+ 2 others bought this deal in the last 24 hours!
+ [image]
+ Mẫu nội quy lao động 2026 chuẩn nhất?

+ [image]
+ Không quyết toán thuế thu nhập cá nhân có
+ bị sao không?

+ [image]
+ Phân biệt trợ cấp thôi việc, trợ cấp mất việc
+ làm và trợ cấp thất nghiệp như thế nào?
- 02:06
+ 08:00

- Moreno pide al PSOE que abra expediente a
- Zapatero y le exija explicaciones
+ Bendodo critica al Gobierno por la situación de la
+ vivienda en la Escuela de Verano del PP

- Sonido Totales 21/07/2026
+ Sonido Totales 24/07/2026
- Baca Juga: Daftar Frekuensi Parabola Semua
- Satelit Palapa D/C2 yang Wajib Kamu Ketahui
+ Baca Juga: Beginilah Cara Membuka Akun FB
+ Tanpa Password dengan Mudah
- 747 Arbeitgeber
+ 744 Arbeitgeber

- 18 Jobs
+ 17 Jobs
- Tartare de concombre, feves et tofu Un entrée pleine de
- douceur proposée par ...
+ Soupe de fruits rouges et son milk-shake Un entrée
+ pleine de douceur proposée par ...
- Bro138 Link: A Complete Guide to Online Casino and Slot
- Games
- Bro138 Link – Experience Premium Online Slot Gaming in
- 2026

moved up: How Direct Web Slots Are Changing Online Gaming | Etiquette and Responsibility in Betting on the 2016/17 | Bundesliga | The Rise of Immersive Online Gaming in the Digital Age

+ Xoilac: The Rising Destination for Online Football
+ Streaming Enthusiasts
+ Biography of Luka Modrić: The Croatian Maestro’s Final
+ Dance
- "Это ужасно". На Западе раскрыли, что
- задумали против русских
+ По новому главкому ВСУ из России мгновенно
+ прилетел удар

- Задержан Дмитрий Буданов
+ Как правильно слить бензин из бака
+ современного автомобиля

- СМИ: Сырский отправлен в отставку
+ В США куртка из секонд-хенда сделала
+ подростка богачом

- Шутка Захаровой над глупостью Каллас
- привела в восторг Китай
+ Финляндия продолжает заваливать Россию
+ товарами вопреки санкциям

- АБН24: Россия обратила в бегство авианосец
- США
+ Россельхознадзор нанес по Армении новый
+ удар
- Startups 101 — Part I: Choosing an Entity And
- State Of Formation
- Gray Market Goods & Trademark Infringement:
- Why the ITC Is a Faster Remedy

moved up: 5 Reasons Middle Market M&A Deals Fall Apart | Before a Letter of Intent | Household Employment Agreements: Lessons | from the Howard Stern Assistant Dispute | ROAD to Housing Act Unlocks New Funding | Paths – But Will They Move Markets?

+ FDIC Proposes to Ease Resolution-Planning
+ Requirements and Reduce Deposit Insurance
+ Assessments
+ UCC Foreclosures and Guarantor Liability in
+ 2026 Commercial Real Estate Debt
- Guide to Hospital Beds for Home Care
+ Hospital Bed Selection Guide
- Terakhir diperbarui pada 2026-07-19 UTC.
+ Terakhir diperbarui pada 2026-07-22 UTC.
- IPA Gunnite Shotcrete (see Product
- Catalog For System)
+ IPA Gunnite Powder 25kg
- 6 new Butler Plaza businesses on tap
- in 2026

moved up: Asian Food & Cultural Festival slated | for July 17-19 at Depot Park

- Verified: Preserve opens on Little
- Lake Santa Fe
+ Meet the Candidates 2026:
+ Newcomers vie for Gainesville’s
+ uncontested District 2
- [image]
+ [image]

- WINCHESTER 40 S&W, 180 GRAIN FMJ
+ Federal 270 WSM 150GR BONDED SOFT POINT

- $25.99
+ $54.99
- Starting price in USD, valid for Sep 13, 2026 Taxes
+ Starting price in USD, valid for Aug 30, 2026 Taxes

> **How to complete this task**
Filter the records for lines containing the word "diperbarui" and copy each one.

> **Answer for this exercise**
- Terakhir diperbarui pada 2026-07-19 UTC.
+ Terakhir diperbarui pada 2026-07-22 UTC.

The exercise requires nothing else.